About this exercise –
Check each line of the material below, and copy it if it holds the string "transmitter".

Data shown –
== Segment start ==

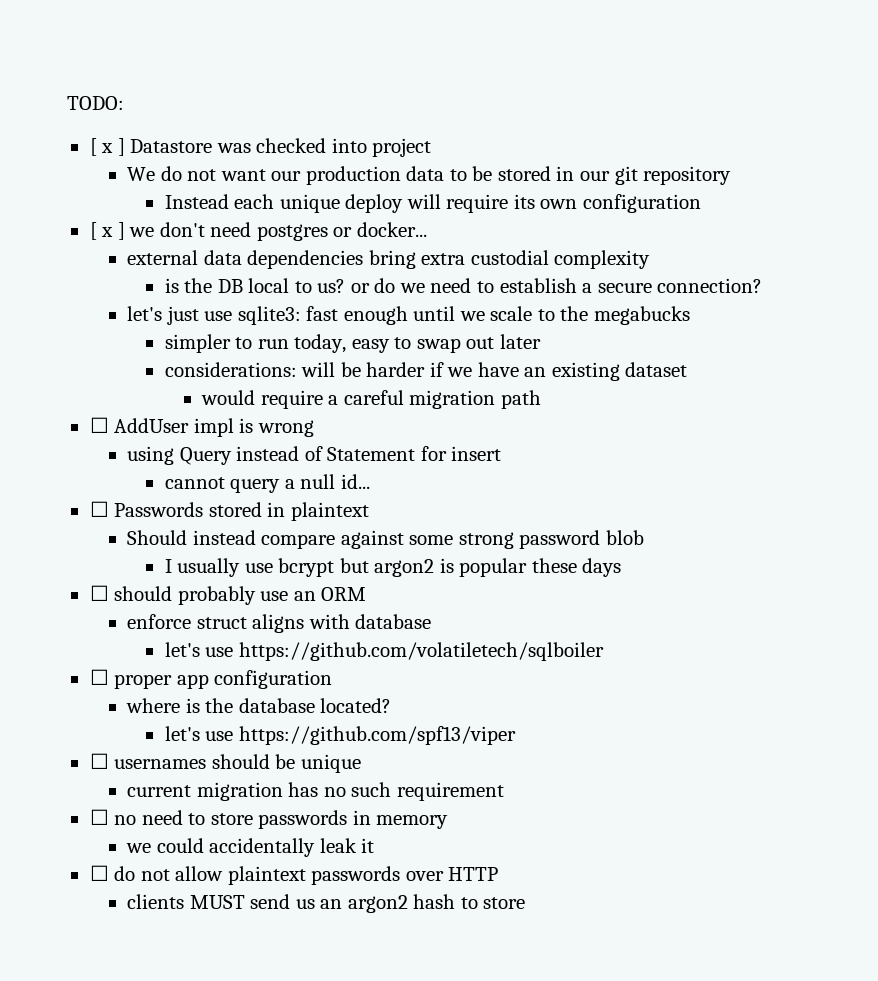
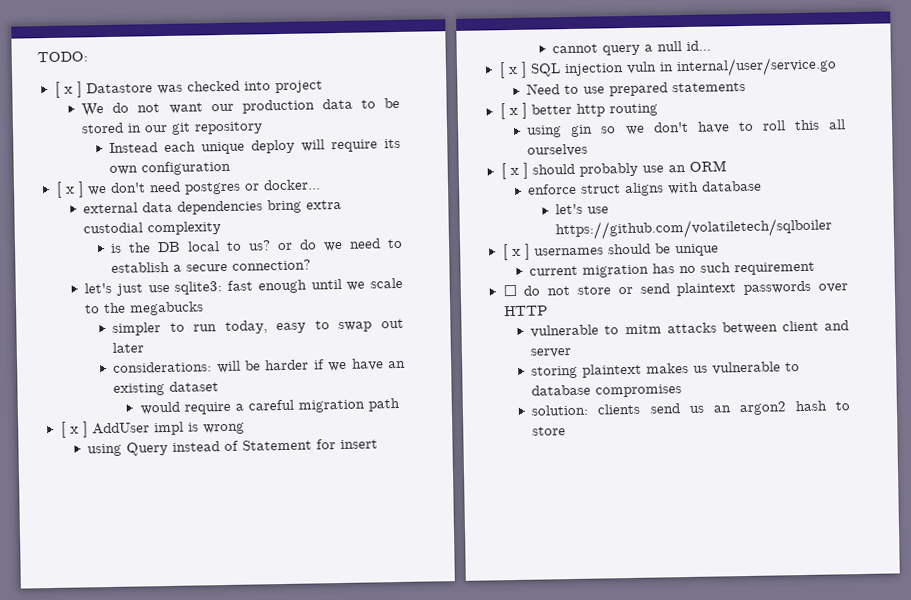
- ☐ AddUser impl is wrong
+ [ x ] AddUser impl is wrong
- ☐ Passwords stored in plaintext
- Should instead compare against some strong password blob
- I usually use bcrypt but argon2 is popular these days
- ☐ should probably use an ORM
+ [ x ] SQL injection vuln in internal/user/service.go
+ Need to use prepared statements
+ [ x ] better http routing
+ using gin so we don't have to roll this all ourselves
+ [ x ] should probably use an ORM
- ☐ proper app configuration
- where is the database located?
- let's use https://github.com/spf13/viper
- ☐ usernames should be unique
+ [ x ] usernames should be unique
- ☐ no need to store passwords in memory
- we could accidentally leak it
- ☐ do not allow plaintext passwords over HTTP
+ ☐ do not store or send plaintext passwords over HTTP
- clients MUST send us an argon2 hash to store
+ vulnerable to mitm attacks between client and server
+ storing plaintext makes us vulnerable to database compromises
+ solution: clients send us an argon2 hash to store

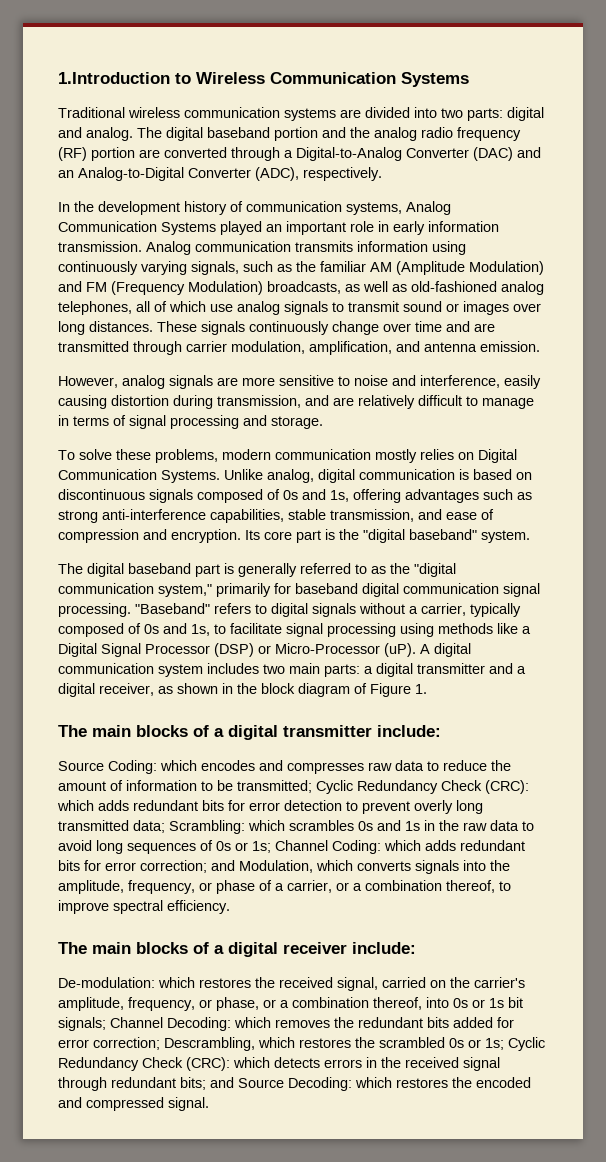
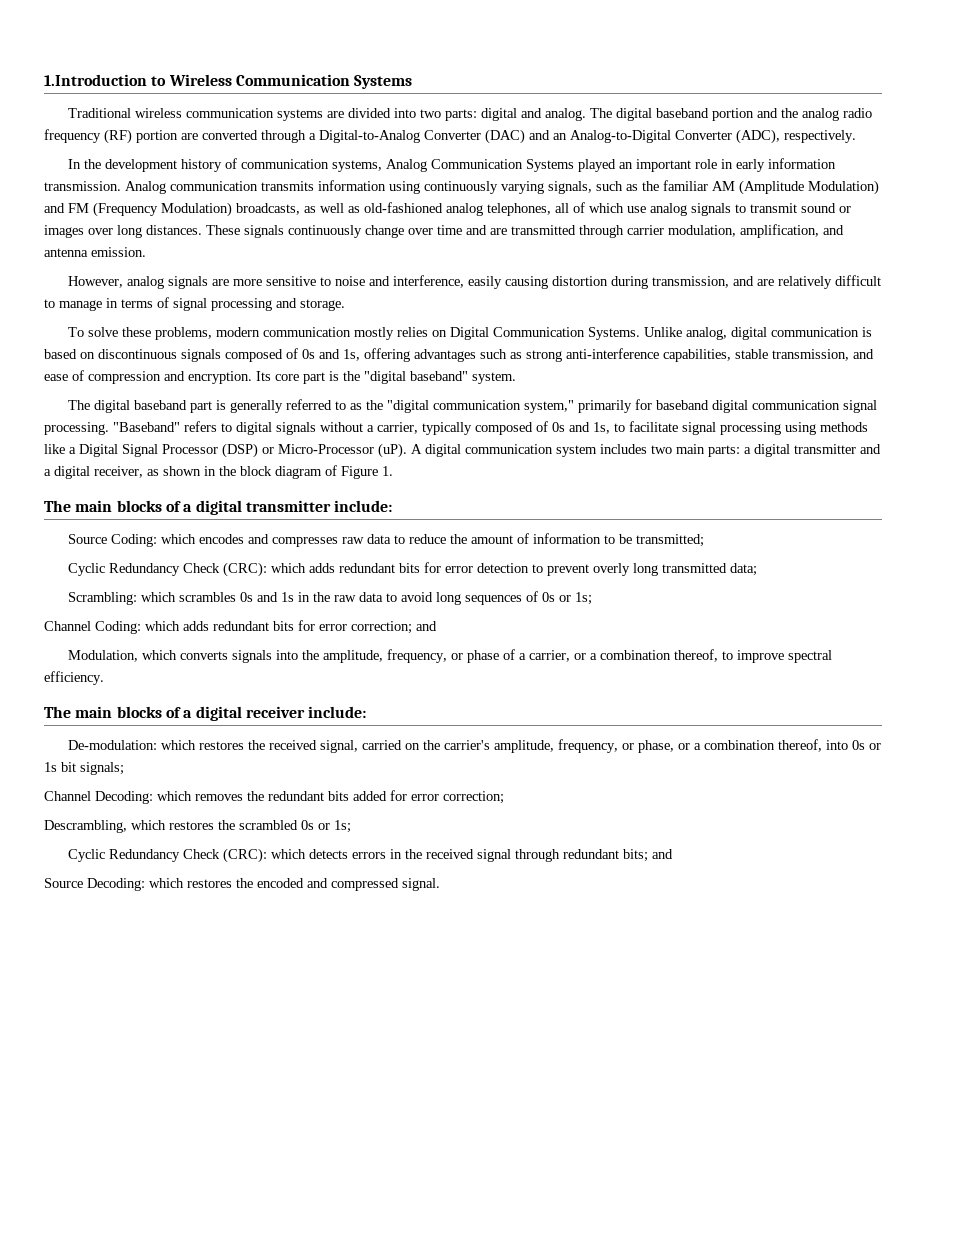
- which encodes and compresses raw data to reduce the amount of information to be transmitted; Cyclic Redundancy Check (CRC):
+ which encodes and compresses raw data to reduce the amount of information to be transmitted;
+ Cyclic Redundancy Check (CRC):
- which adds redundant bits for error detection to prevent overly long transmitted data; Scrambling:
+ which adds redundant bits for error detection to prevent overly long transmitted data;
+ Scrambling:
- which scrambles 0s and 1s in the raw data to avoid long sequences of 0s or 1s; Channel Coding:
+ which scrambles 0s and 1s in the raw data to avoid long sequences of 0s or 1s;
+ Channel Coding:
- which adds redundant bits for error correction; and Modulation, which converts signals into the amplitude, frequency, or phase of a carrier, or a combination thereof, to improve spectral efficiency.
+ which adds redundant bits for error correction; and
+ Modulation, which converts signals into the amplitude, frequency, or phase of a carrier, or a combination thereof, to improve spectral efficiency.
- which restores the received signal, carried on the carrier's amplitude, frequency, or phase, or a combination thereof, into 0s or 1s bit signals; Channel Decoding:
+ which restores the received signal, carried on the carrier's amplitude, frequency, or phase, or a combination thereof, into 0s or 1s bit signals;
+ Channel Decoding:
- which removes the redundant bits added for error correction; Descrambling, which restores the scrambled 0s or 1s; Cyclic Redundancy Check (CRC):
+ which removes the redundant bits added for error correction;
+ Descrambling, which restores the scrambled 0s or 1s;
+ Cyclic Redundancy Check (CRC):
- which detects errors in the received signal through redundant bits; and Source Decoding:
+ which detects errors in the received signal through redundant bits; and
+ Source Decoding:

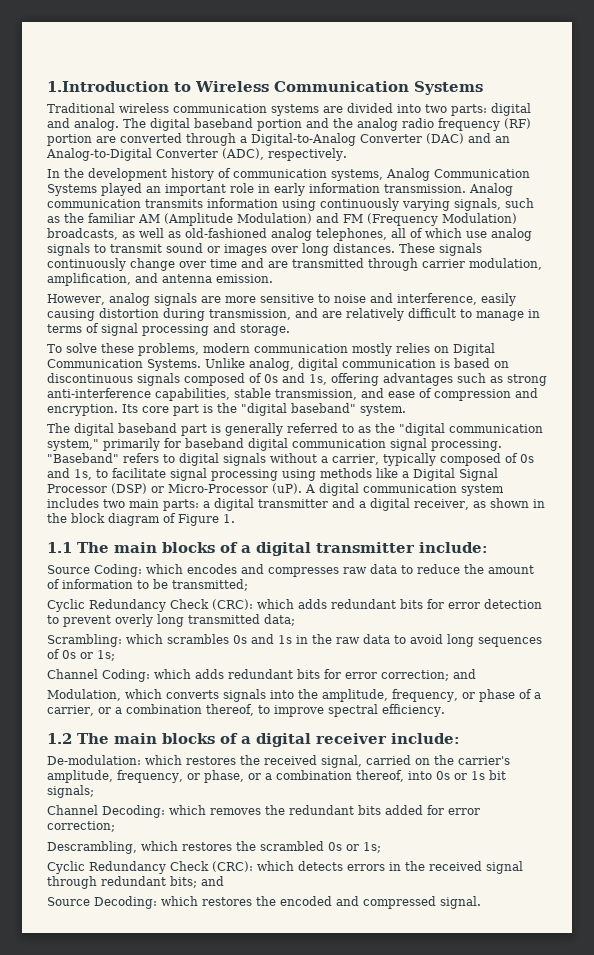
- The main blocks of a digital transmitter include:
+ 1.1 The main blocks of a digital transmitter include:
- The main blocks of a digital receiver include:
+ 1.2 The main blocks of a digital receiver include:

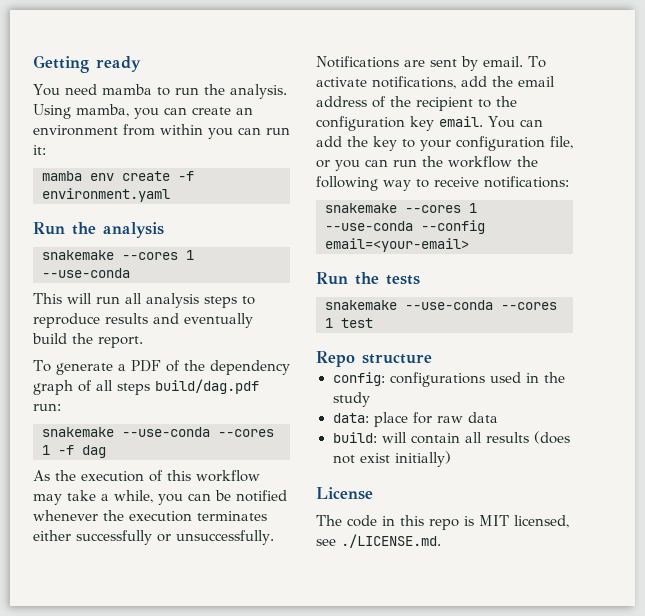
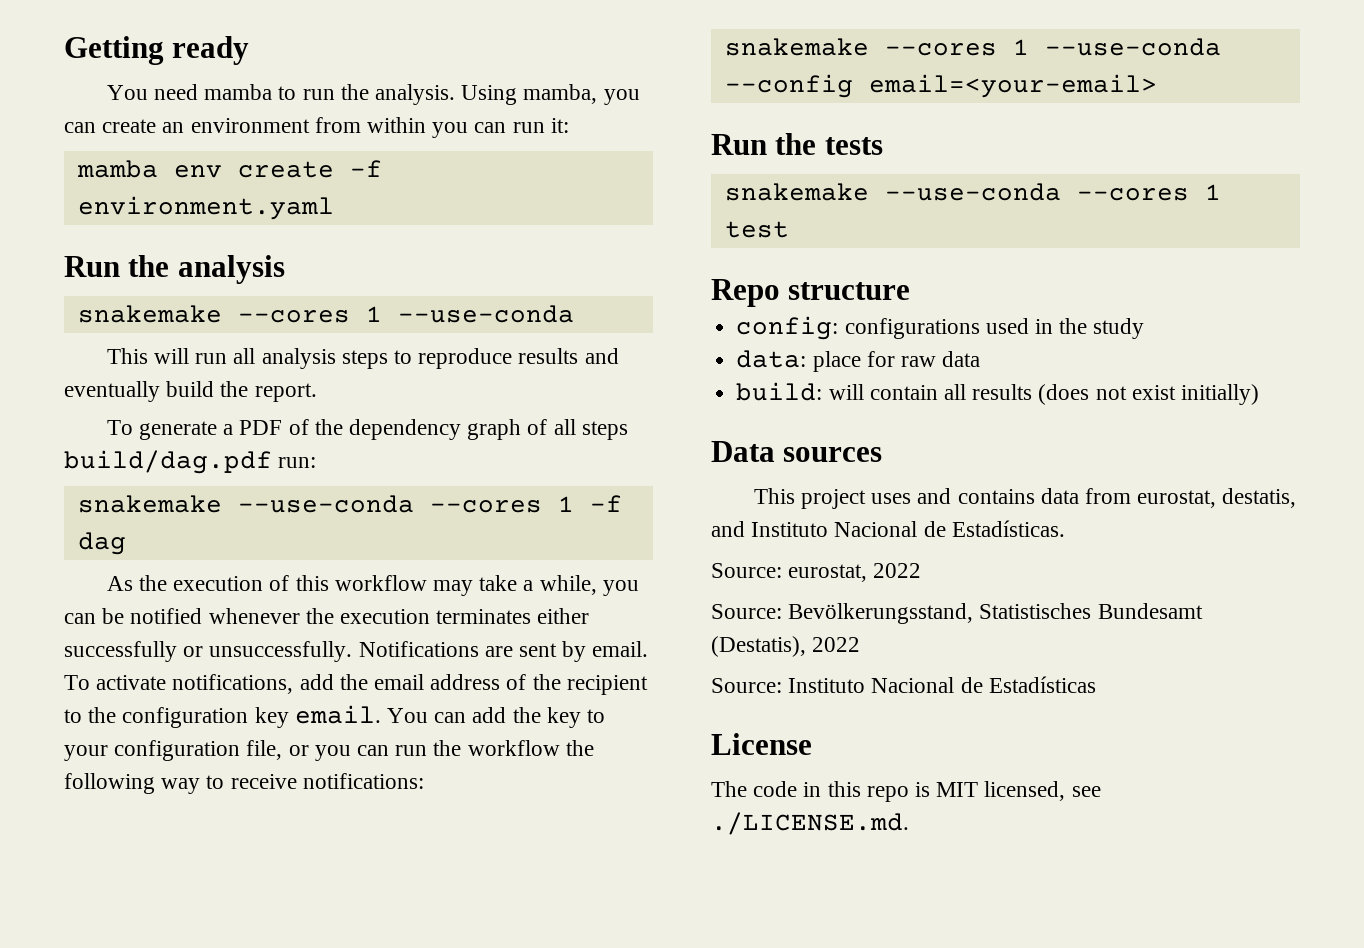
+ Data sources
+ This project uses and contains data from eurostat, destatis, and Instituto Nacional de Estadísticas.
+ Source: eurostat, 2022
+ Source: Bevölkerungsstand, Statistisches Bundesamt (Destatis), 2022
+ Source: Instituto Nacional de Estadísticas

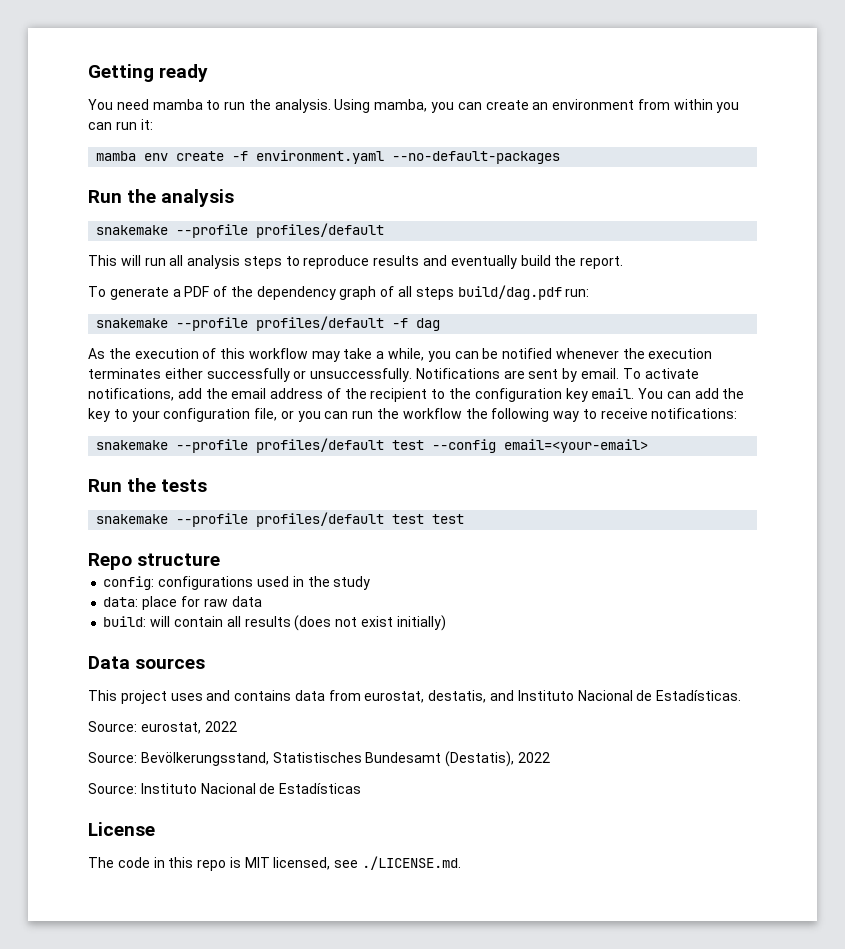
- mamba env create -f environment.yaml
+ mamba env create -f environment.yaml --no-default-packages
  Run the analysis
- snakemake --cores 1 --use-conda
+ snakemake --profile profiles/default
- snakemake --use-conda --cores 1 -f dag
+ snakemake --profile profiles/default -f dag
- snakemake --cores 1 --use-conda --config email=<your-email>
+ snakemake --profile profiles/default test --config email=<your-email>
- snakemake --use-conda --cores 1 test
+ snakemake --profile profiles/default test test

== Segment end ==

Response area –
- The main blocks of a digital transmitter include:
+ 1.1 The main blocks of a digital transmitter include:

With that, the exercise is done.